Data »

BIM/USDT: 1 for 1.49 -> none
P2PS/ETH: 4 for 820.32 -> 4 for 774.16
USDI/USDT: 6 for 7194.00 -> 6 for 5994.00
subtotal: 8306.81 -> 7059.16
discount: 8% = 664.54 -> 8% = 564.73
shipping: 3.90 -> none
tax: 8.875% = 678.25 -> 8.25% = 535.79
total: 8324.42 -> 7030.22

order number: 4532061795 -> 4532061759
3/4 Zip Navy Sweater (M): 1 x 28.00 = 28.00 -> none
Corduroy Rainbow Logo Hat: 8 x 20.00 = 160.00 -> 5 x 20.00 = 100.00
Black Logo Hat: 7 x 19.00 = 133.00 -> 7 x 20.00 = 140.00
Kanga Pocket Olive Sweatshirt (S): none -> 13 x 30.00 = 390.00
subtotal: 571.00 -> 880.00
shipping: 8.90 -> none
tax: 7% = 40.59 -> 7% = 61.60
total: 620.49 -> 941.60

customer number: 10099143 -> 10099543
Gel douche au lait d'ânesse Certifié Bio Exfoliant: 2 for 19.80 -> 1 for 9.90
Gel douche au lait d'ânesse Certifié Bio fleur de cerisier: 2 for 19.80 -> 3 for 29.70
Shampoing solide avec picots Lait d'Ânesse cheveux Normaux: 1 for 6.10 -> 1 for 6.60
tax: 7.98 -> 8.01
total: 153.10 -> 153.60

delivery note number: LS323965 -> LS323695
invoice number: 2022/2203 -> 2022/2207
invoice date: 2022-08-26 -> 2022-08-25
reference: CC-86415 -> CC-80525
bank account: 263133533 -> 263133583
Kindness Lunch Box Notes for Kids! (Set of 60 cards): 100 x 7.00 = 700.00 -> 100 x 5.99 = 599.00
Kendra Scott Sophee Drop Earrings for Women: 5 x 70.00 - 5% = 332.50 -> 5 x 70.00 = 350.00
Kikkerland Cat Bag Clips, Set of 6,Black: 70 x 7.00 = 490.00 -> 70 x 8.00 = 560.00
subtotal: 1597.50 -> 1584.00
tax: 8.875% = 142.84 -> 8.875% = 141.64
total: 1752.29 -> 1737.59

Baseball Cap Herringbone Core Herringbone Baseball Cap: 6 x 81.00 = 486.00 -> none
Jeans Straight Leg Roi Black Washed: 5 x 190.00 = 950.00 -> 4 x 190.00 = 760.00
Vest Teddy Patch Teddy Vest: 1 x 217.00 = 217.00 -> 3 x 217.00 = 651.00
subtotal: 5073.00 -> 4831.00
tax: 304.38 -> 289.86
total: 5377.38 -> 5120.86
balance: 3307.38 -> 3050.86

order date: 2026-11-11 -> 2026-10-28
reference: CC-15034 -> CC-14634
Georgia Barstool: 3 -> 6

Work instructions »
How many lines of the entries include the string "Certifié"? Answer with a number and no other words.

Reply »
2